I started by defining a Note class.
# note.py
import mido
class Note:
# http://bradthemad.org/guitar/tempo_explanation.php
LENGTHS = {
'w': 240,
'h': 120,
'q': 60,
'e': 30,
's': 15,
't': 7.5,
'dq': 90,
'de': 45,
'ds': 22.5,
'tq': 40,
'te': 20,
'ts': 10
}
# what is the equivalent of '1' numeric duration value
DURATION_MULTIPLIER = LENGTHS['q']
def __init__(self, value:int, duration, multiplier=1, velocity:int=64):
self.value = value
self.duration = duration
self.multiplier = multiplier
self.velocity = velocity
# Converts a note length value like dotted eighth to a value
# in seconds based on default or provided bpm tempo.
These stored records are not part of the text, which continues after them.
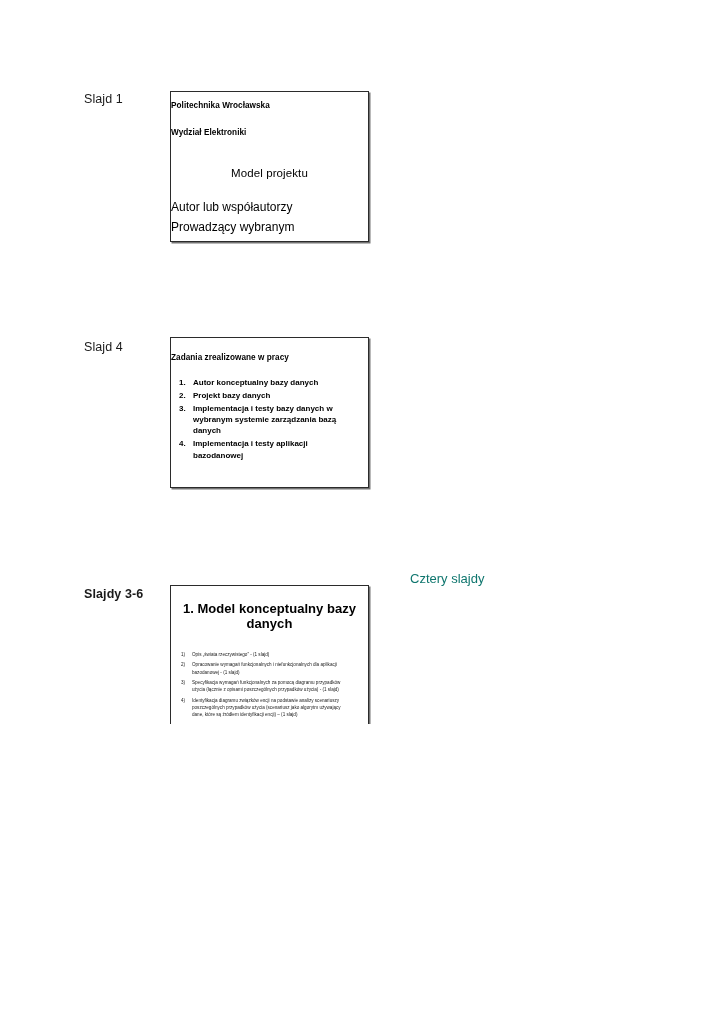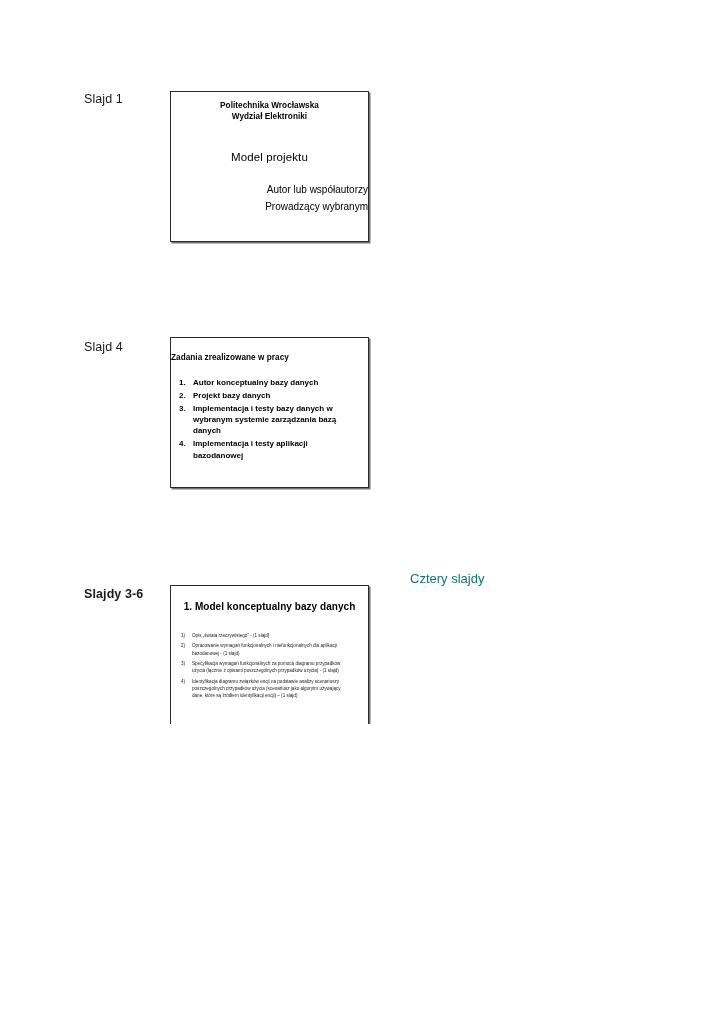--- a/index.html
+++ b/index.html
@@ -57,7 +57,7 @@
 
   
   .s1-org {
-    text-align: center;
+    text-align: left;
     font-weight: bold;
     font-size: 8.2px;
     line-height: 1.05;

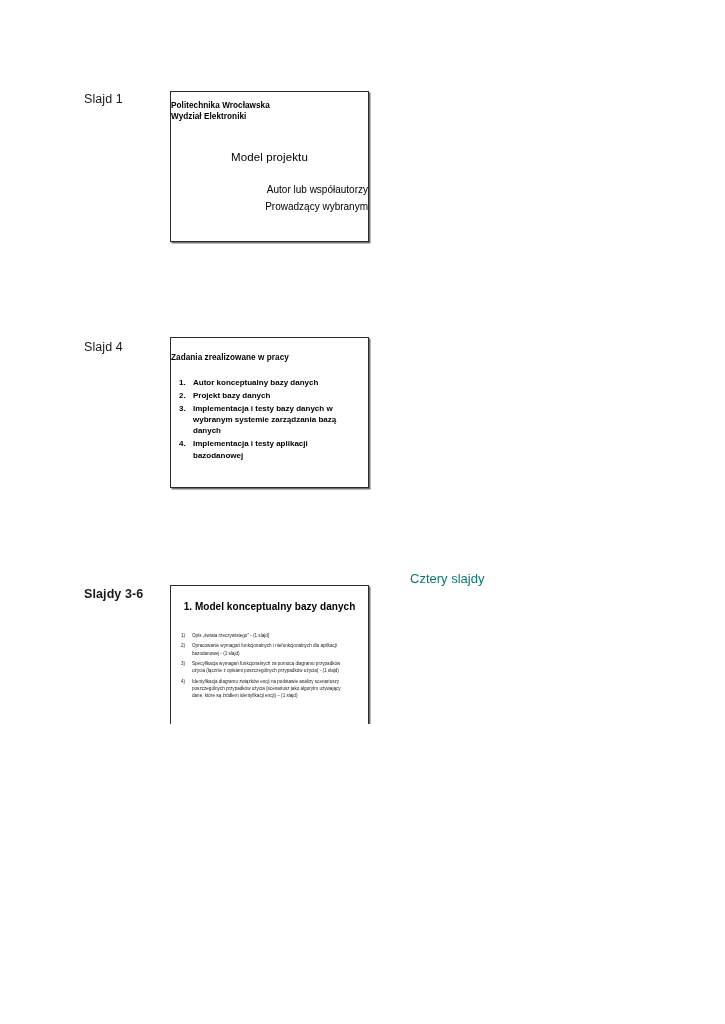--- a/index.html
+++ b/index.html
@@ -64,7 +64,7 @@
     letter-spacing: 0.05px;
   }
   .s1-org-1 { margin-top: 10px; }
-  .s1-org-2 { margin-top: 2px; }
+  .s1-org-2 { margin-top: 18px; }
 
   .s1-title {
     text-align: center;

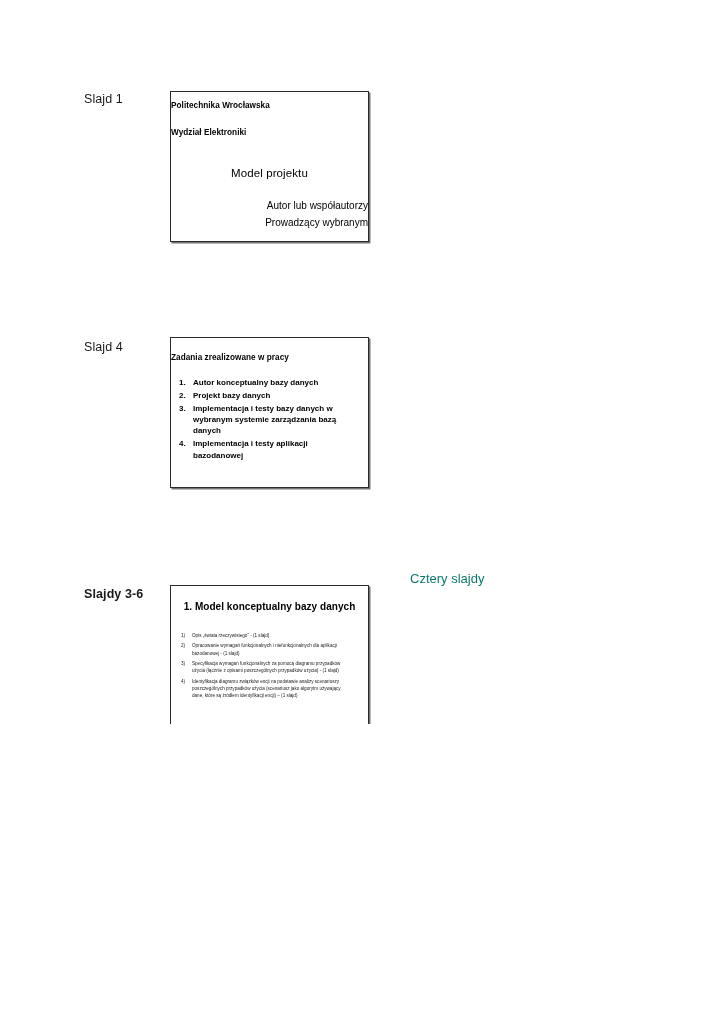--- a/index.html
+++ b/index.html
@@ -75,8 +75,8 @@
   }
 
   .s1-authors {
-    text-align: right;
-    font-size: 10px;
+    text-align: left;
+    font-size: 12px;
     font-weight: 400;
     line-height: 1.65;
     margin-top: 19px;

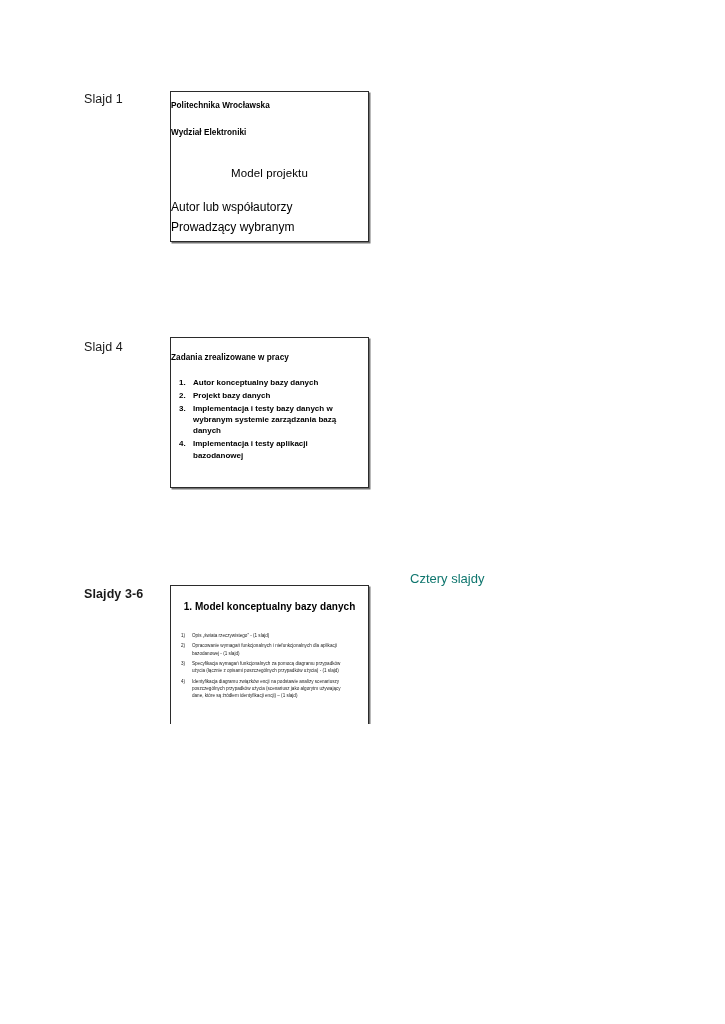--- a/index.html
+++ b/index.html
@@ -118,7 +118,7 @@
   .s3-title {
     text-align: center;
     font-weight: bold;
-    font-size: 10px;
+    font-size: 13px;
     margin-top: 15px;
     letter-spacing: 0.05px;
   }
# Length abbrs: w, h, q, e, s, t, dq, de, ds, tq, te, ts
# (whole/half/quarter/eight/sixteenth/32nd, dotted/triplet)
def seconds(self, tempo:int):
if type(self.duration) == str:
if self.duration in Note.LENGTHS:
len = Note.LENGTHS[self.duration]
return len * self.multiplier / tempo
else:
return 0
else:
return self.duration * Note.DURATION_MULTIPLIER / tempo
# Returns mido "note_on" message
def get_on(self):
print(f"On {self.value} {self.duration}")
return mido.Message('note_on', note=self.value,
velocity=self.velocity)
# Returns mido "note_off" message
def get_off(self):
print(f"Off {self.value} {self.duration}")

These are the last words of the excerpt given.